Exercise brief
Output all entries exactly; images excluded.

Available data
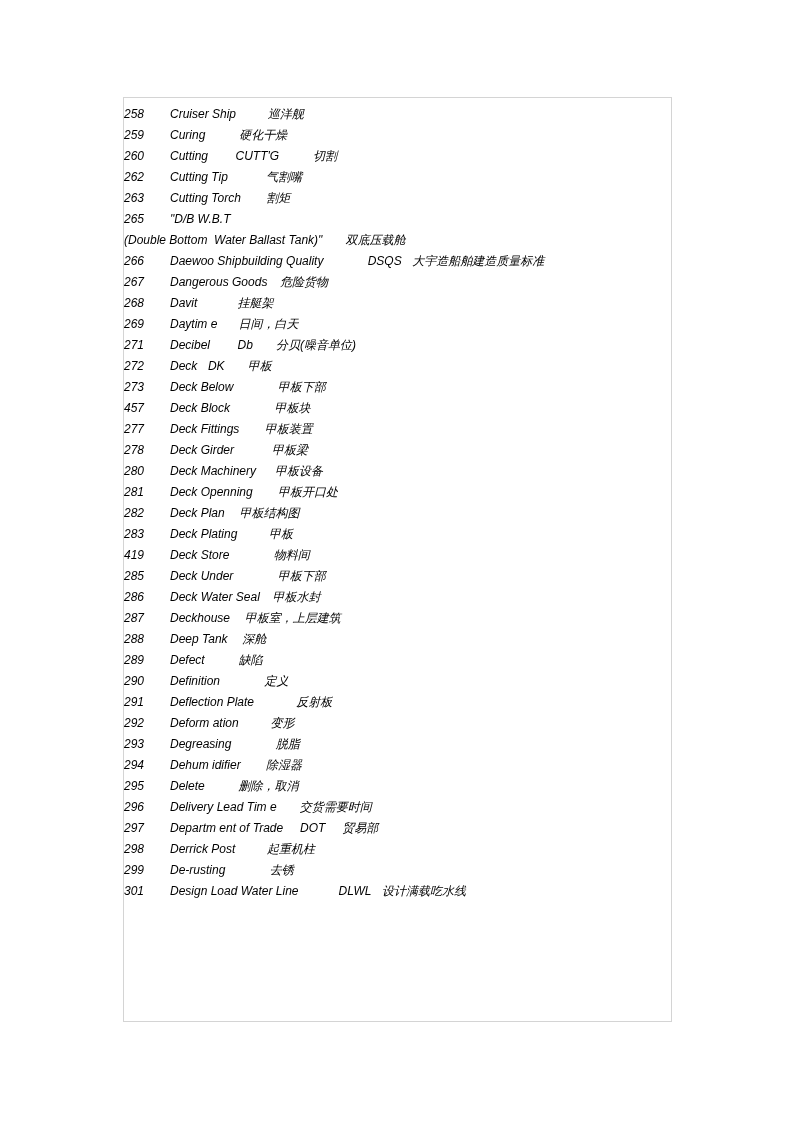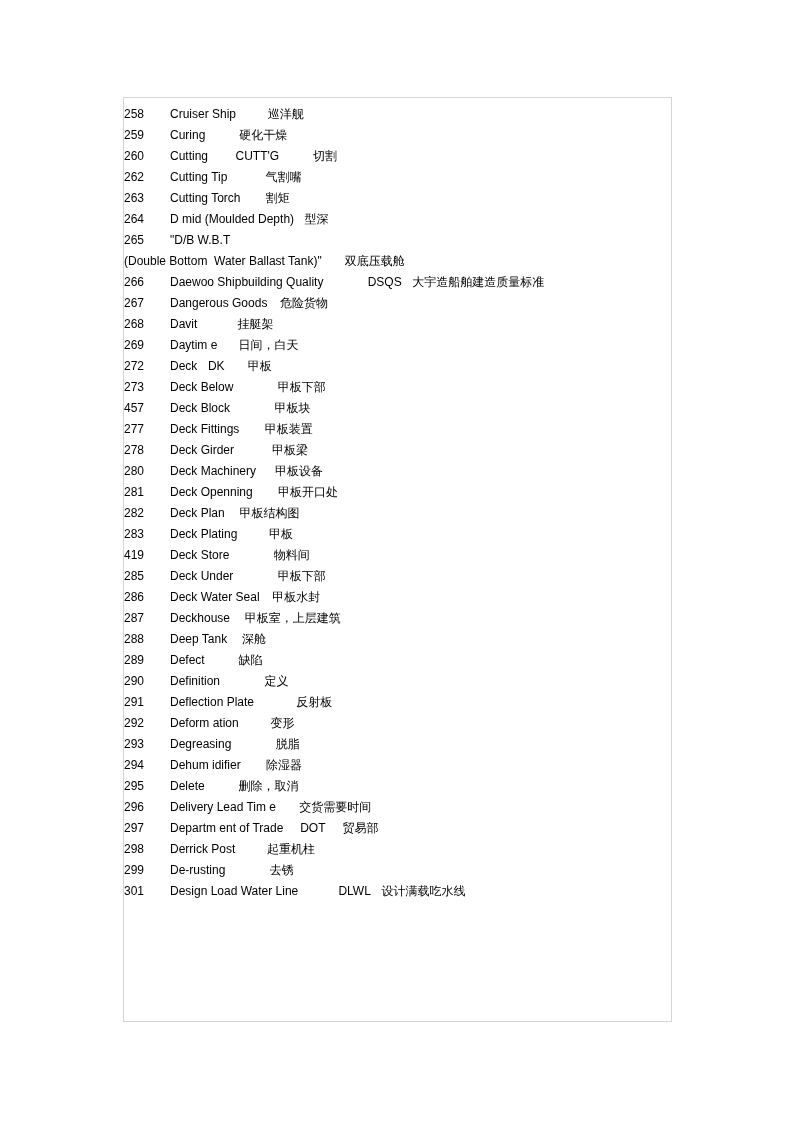--- a/index.html
+++ b/index.html
@@ -38,6 +38,7 @@
     box-sizing: border-box;
     background: #ffffff;
     padding: 0;
+    font-style: italic;
   }
 
   #glossary-table {

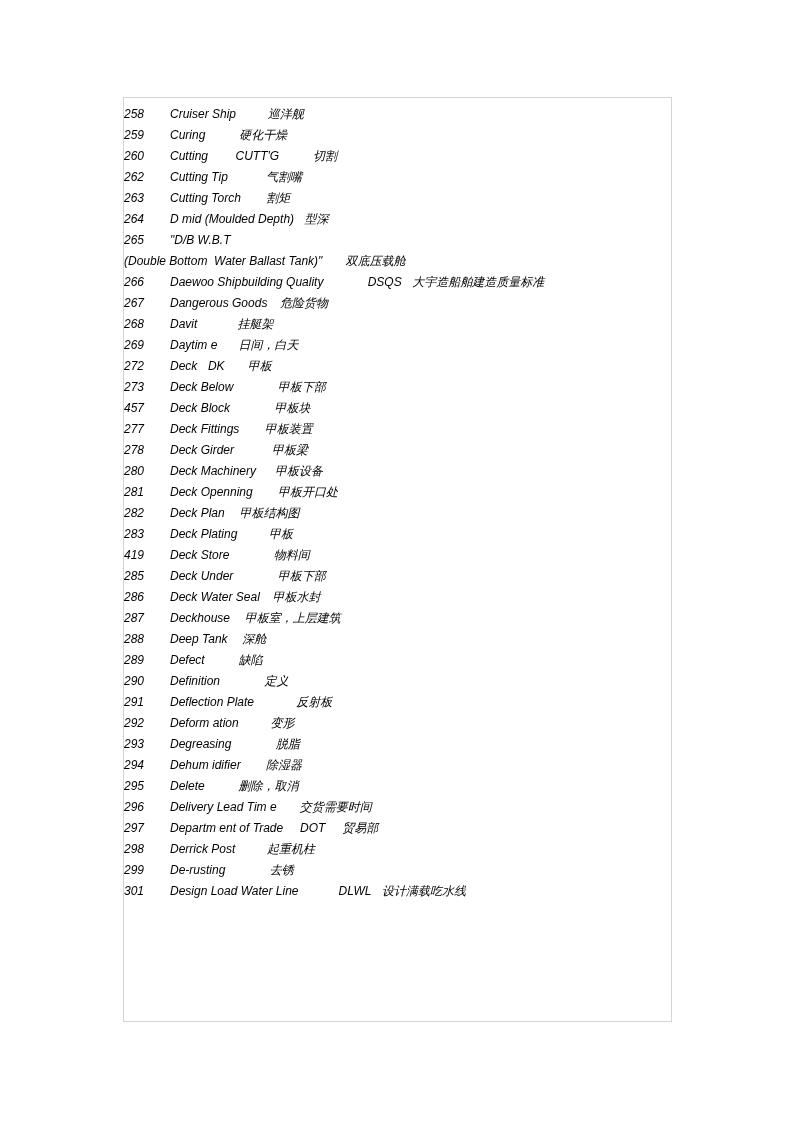--- a/index.html
+++ b/index.html
@@ -125,10 +125,6 @@
             <td class="col-body"><span class="term">Cutting Torch</span><span class="gap" style="width: 25.32px;"></span><span class="cn">割矩</span></td>
           </tr>
           <tr>
-            <td class="col-index">264</td>
-            <td class="col-body"><span class="term">D mid (Moulded Depth)</span><span class="gap" style="width: 10.44px;"></span><span class="cn">型深</span></td>
-          </tr>
-          <tr>
             <td class="col-index">265</td>
             <td class="col-body"><span class="term">"D/B W.B.T</span></td>
           </tr>

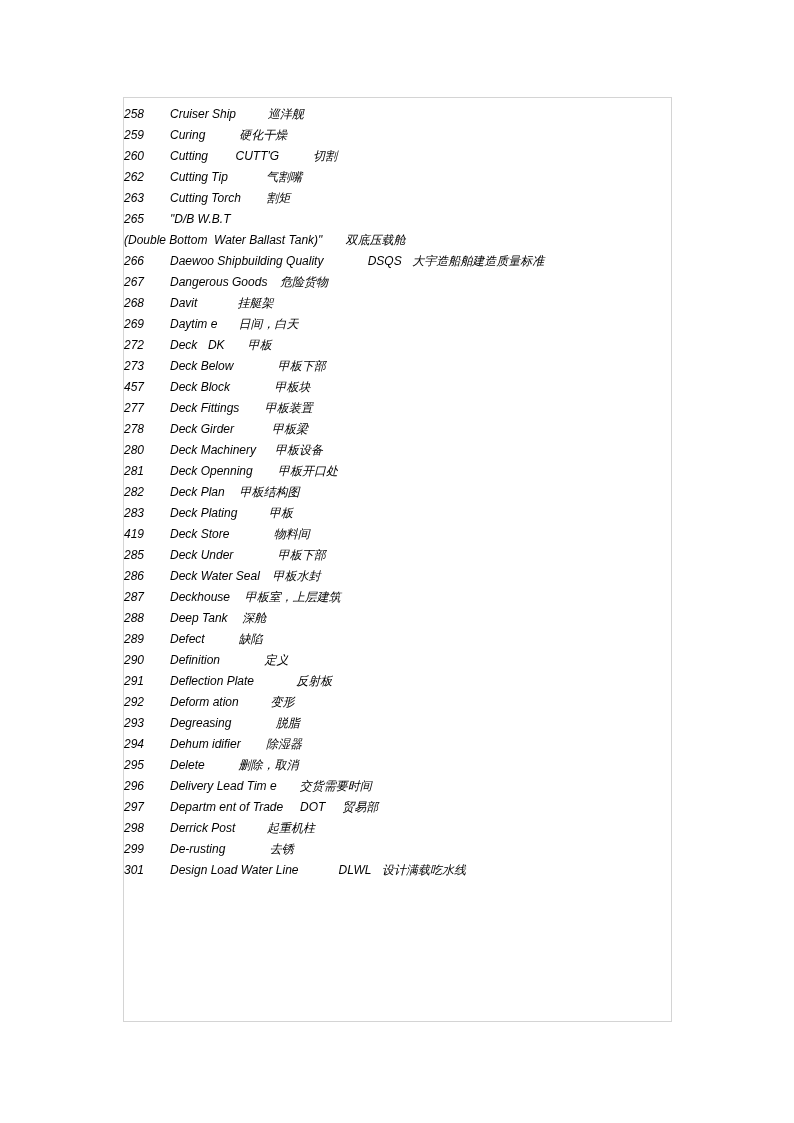--- a/index.html
+++ b/index.html
@@ -149,6 +149,10 @@
             <td class="col-body"><span class="term">Daytim e</span><span class="gap" style="width: 21.12px;"></span><span class="cn">日间，白天</span></td>
           </tr>
           <tr>
+            <td class="col-index">271</td>
+            <td class="col-body"><span class="term">Decibel</span><span class="gap" style="width: 27.48px;"></span><span class="abbr">Db</span><span class="gap" style="width: 23.28px;"></span><span class="cn">分贝(噪音单位)</span></td>
+          </tr>
+          <tr>
             <td class="col-index">272</td>
             <td class="col-body"><span class="term">Deck</span><span class="gap" style="width: 10.56px;"></span><span class="abbr">DK</span><span class="gap" style="width: 23.28px;"></span><span class="cn">甲板</span></td>
           </tr>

Result of the exercise
--- a/index.html
+++ b/index.html
@@ -38,6 +38,7 @@
     box-sizing: border-box;
     background: #ffffff;
     padding: 0;
+    font-style: italic;
   }
 
   #glossary-table {

--- a/index.html
+++ b/index.html
@@ -125,10 +125,6 @@
             <td class="col-body"><span class="term">Cutting Torch</span><span class="gap" style="width: 25.32px;"></span><span class="cn">割矩</span></td>
           </tr>
           <tr>
-            <td class="col-index">264</td>
-            <td class="col-body"><span class="term">D mid (Moulded Depth)</span><span class="gap" style="width: 10.44px;"></span><span class="cn">型深</span></td>
-          </tr>
-          <tr>
             <td class="col-index">265</td>
             <td class="col-body"><span class="term">"D/B W.B.T</span></td>
           </tr>

--- a/index.html
+++ b/index.html
@@ -149,6 +149,10 @@
             <td class="col-body"><span class="term">Daytim e</span><span class="gap" style="width: 21.12px;"></span><span class="cn">日间，白天</span></td>
           </tr>
           <tr>
+            <td class="col-index">271</td>
+            <td class="col-body"><span class="term">Decibel</span><span class="gap" style="width: 27.48px;"></span><span class="abbr">Db</span><span class="gap" style="width: 23.28px;"></span><span class="cn">分贝(噪音单位)</span></td>
+          </tr>
+          <tr>
             <td class="col-index">272</td>
             <td class="col-body"><span class="term">Deck</span><span class="gap" style="width: 10.56px;"></span><span class="abbr">DK</span><span class="gap" style="width: 23.28px;"></span><span class="cn">甲板</span></td>
           </tr>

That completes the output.